What needs to be done:
Produce a faithful copy of every record below, without the pictures.

[Web interface edit records]
┌──

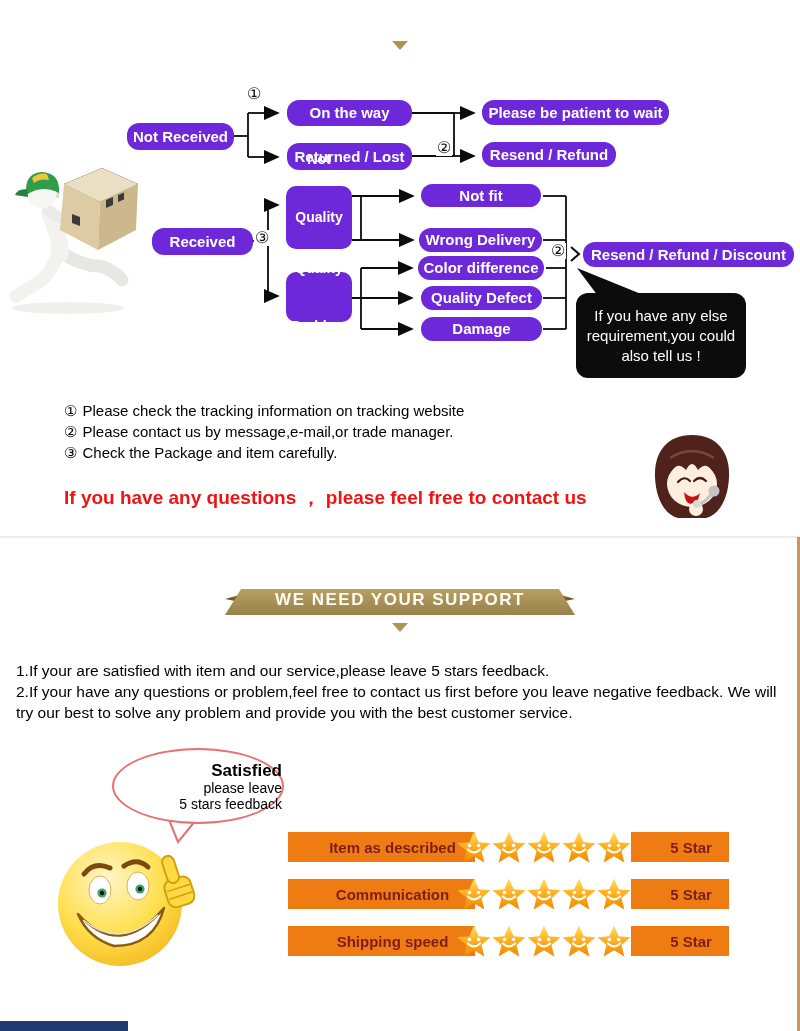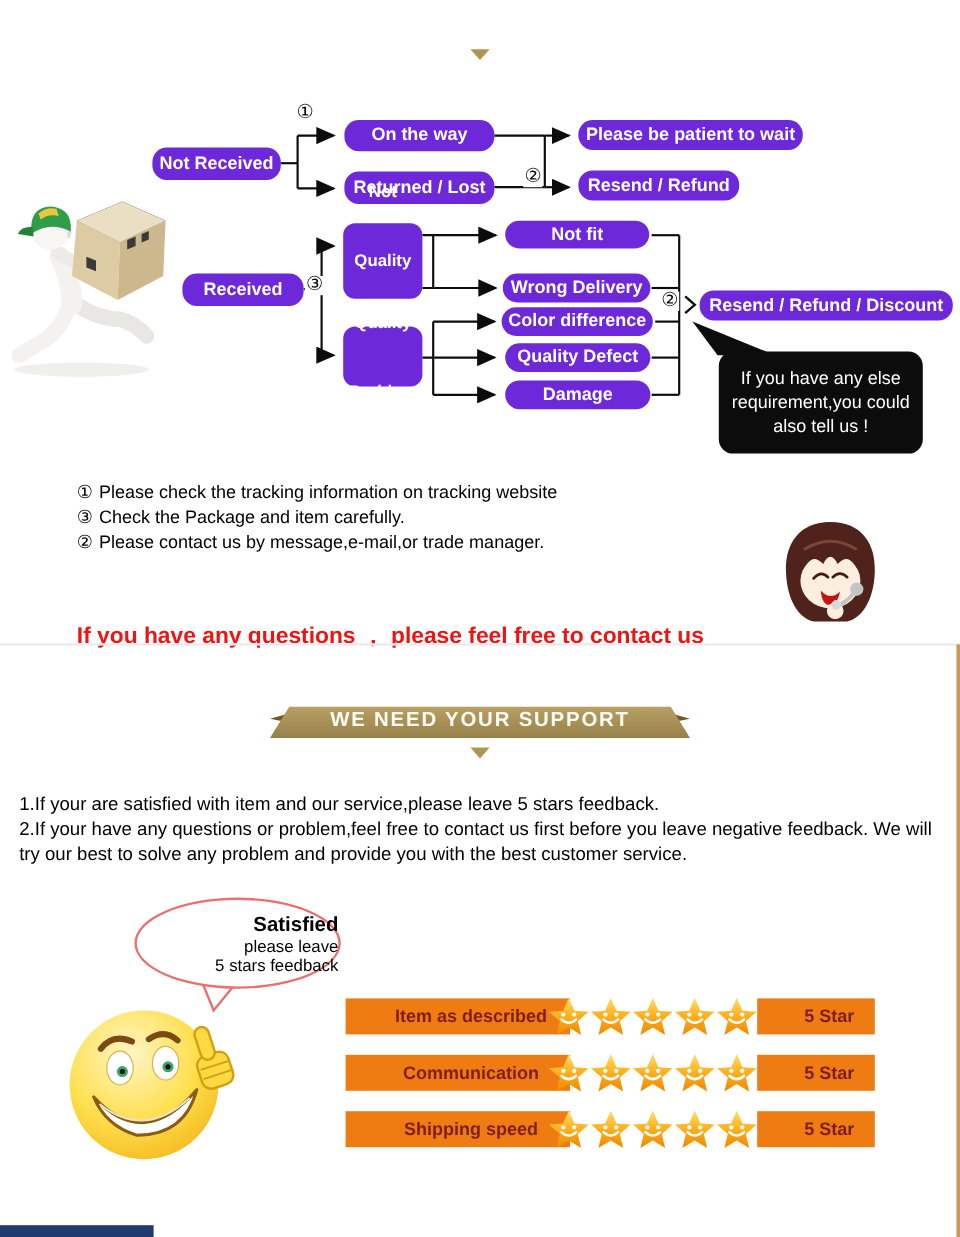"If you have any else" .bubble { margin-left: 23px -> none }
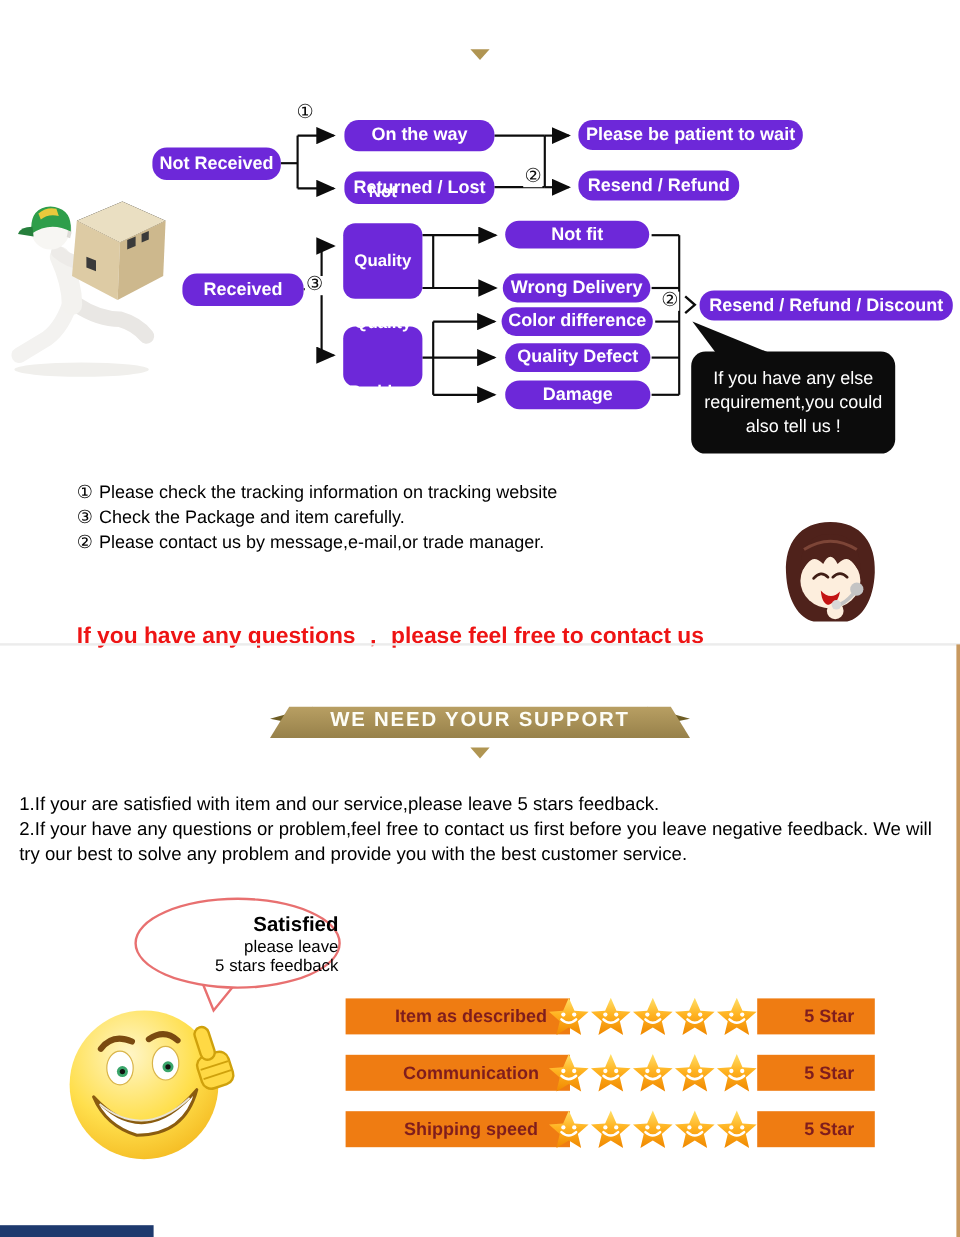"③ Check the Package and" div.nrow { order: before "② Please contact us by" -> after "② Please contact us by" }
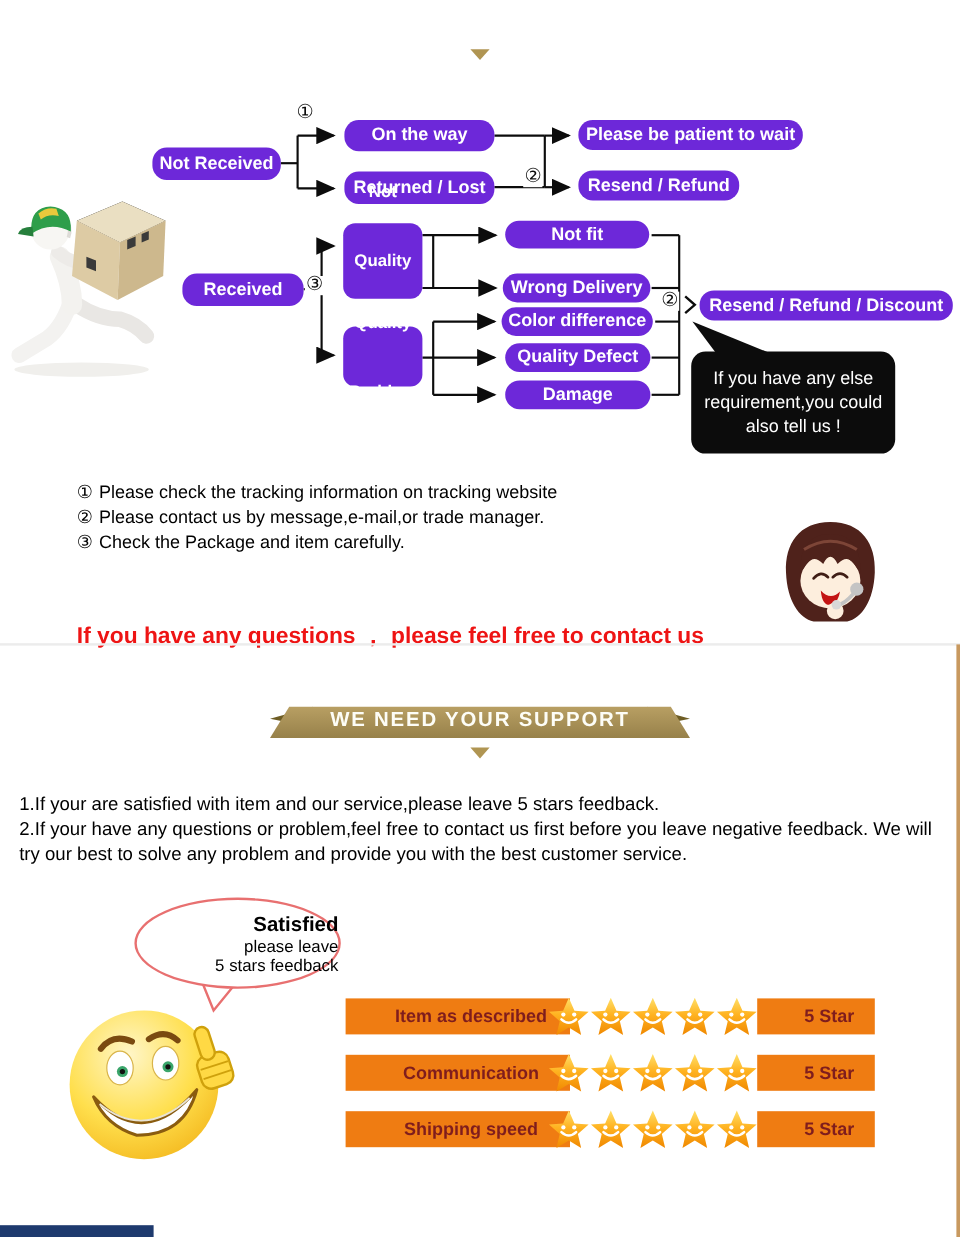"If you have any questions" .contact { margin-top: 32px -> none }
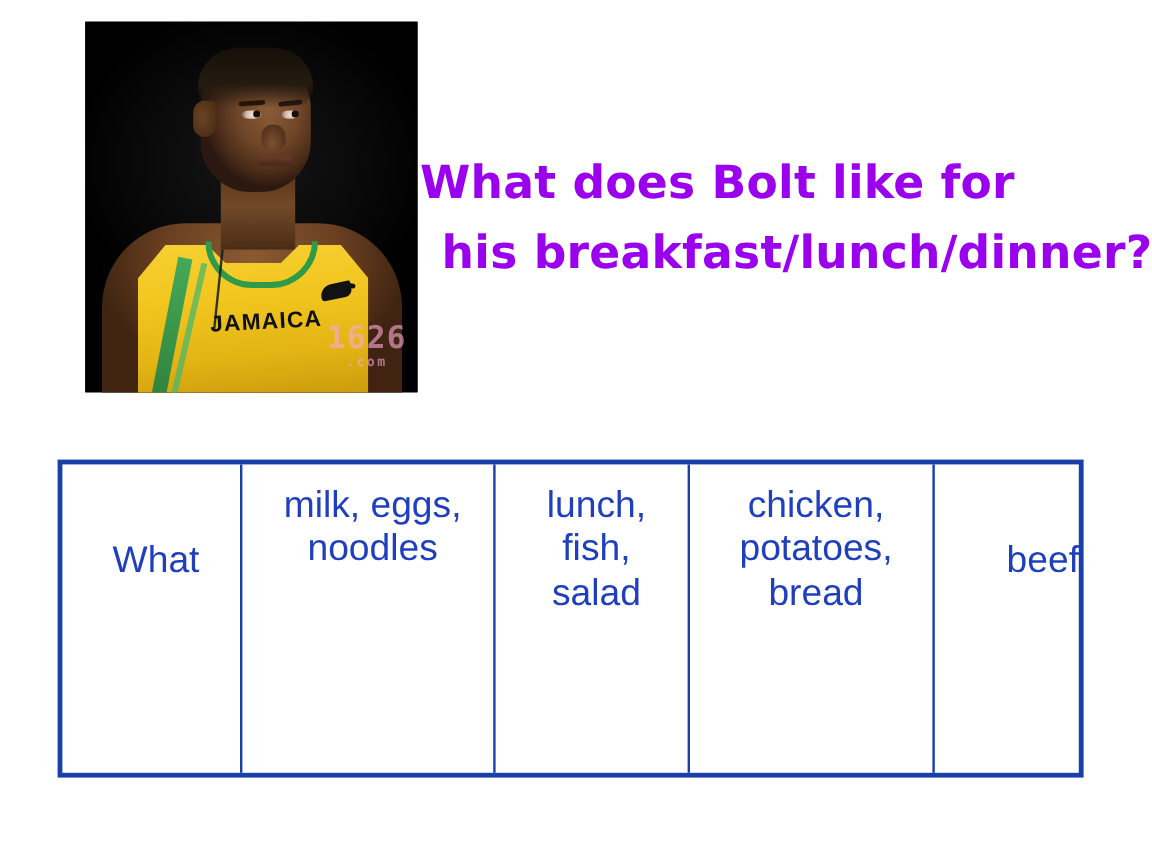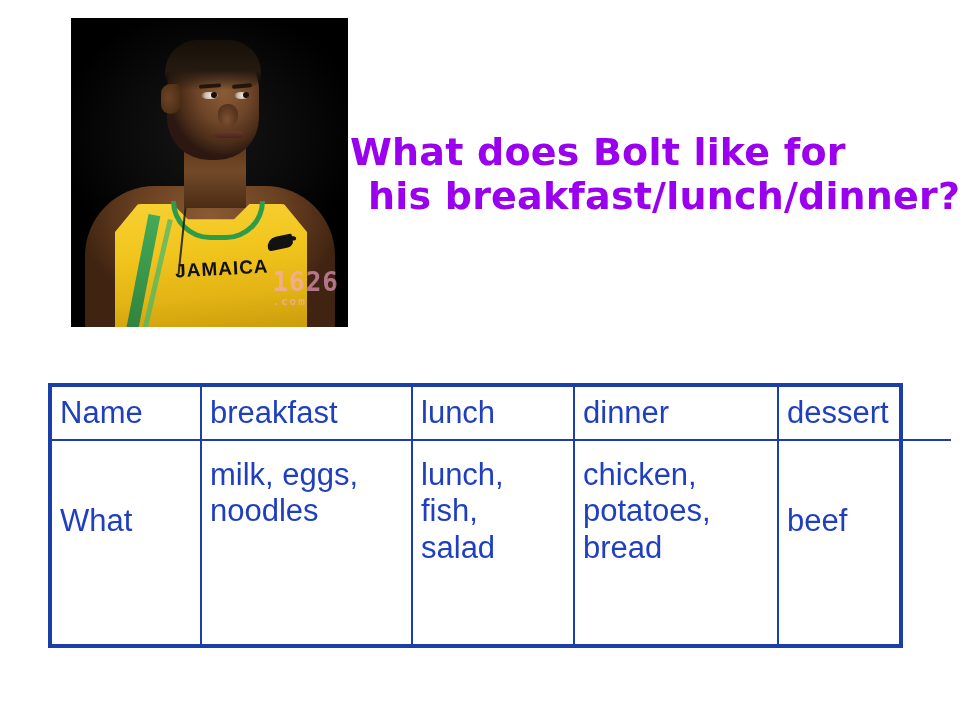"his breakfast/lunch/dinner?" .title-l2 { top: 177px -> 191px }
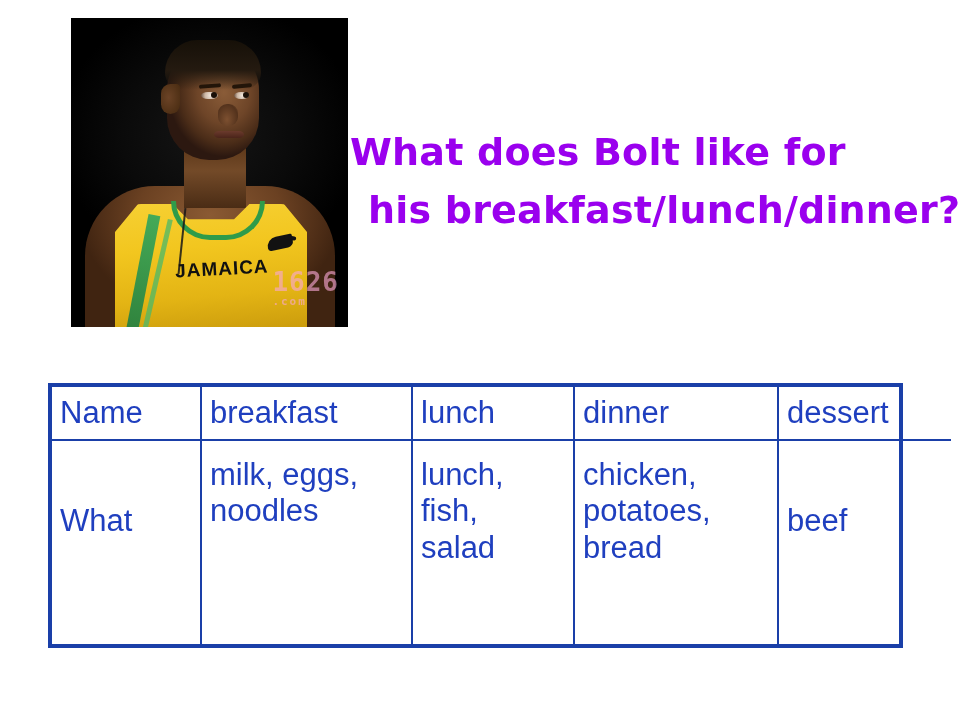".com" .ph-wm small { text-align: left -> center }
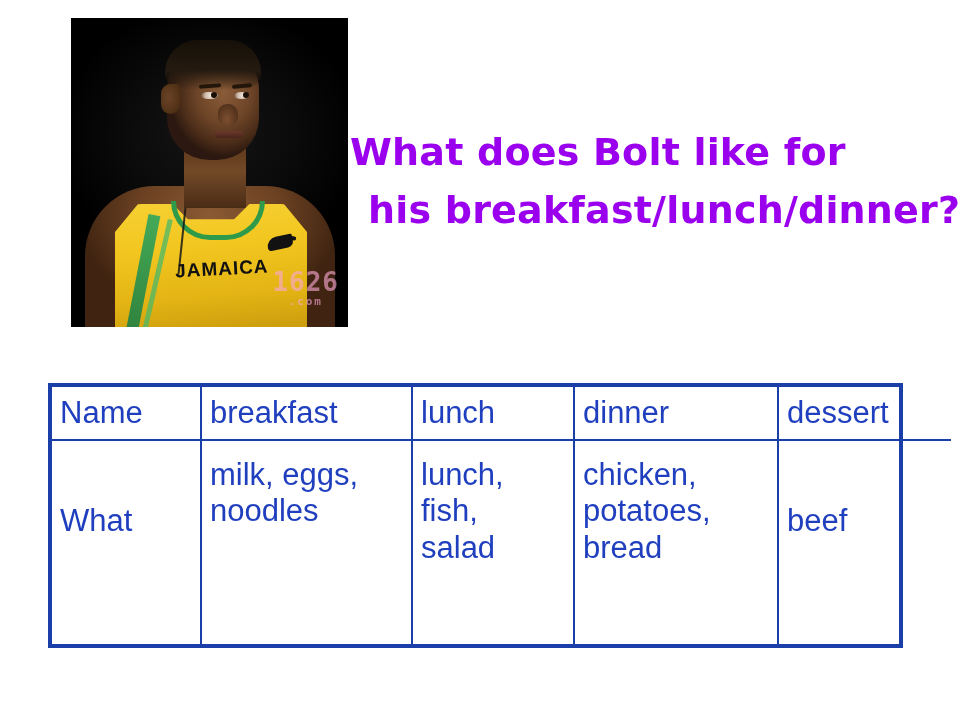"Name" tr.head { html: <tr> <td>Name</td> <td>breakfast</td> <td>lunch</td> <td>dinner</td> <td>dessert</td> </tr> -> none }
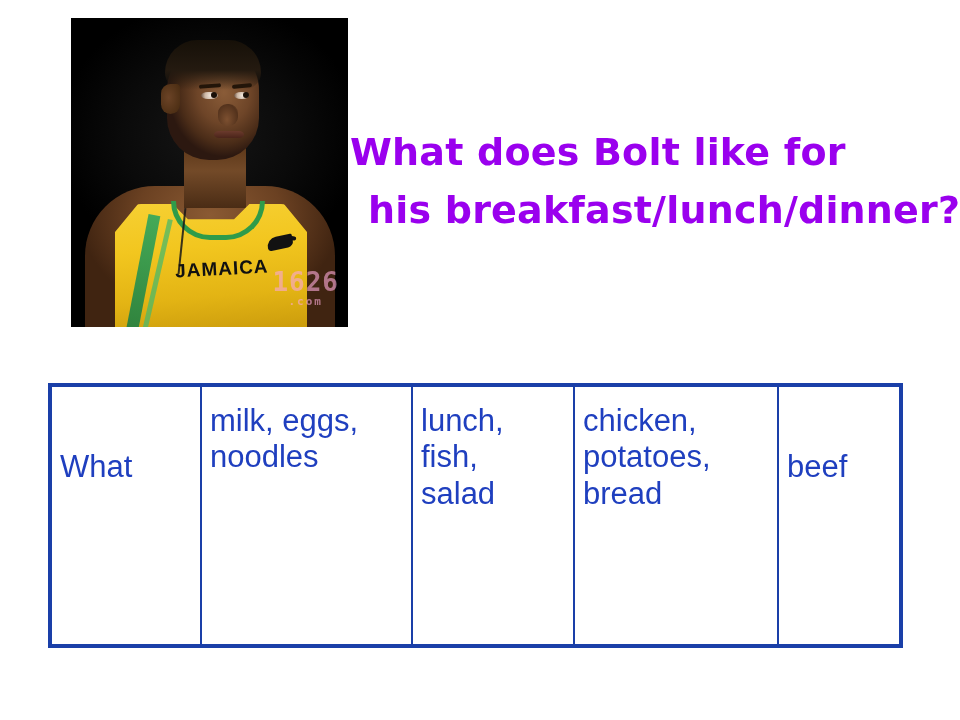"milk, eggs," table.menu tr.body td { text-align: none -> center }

└──

Result of the exercise:
"If you have any else" .bubble { margin-left: 23px -> none }
"③ Check the Package and" div.nrow { order: before "② Please contact us by" -> after "② Please contact us by" }
"If you have any questions" .contact { margin-top: 32px -> none }
"his breakfast/lunch/dinner?" .title-l2 { top: 177px -> 191px }
".com" .ph-wm small { text-align: left -> center }
"Name" tr.head { html: <tr> <td>Name</td> <td>breakfast</td> <td>lunch</td> <td>dinner</td> <td>dessert</td> </tr> -> none }
"milk, eggs," table.menu tr.body td { text-align: none -> center }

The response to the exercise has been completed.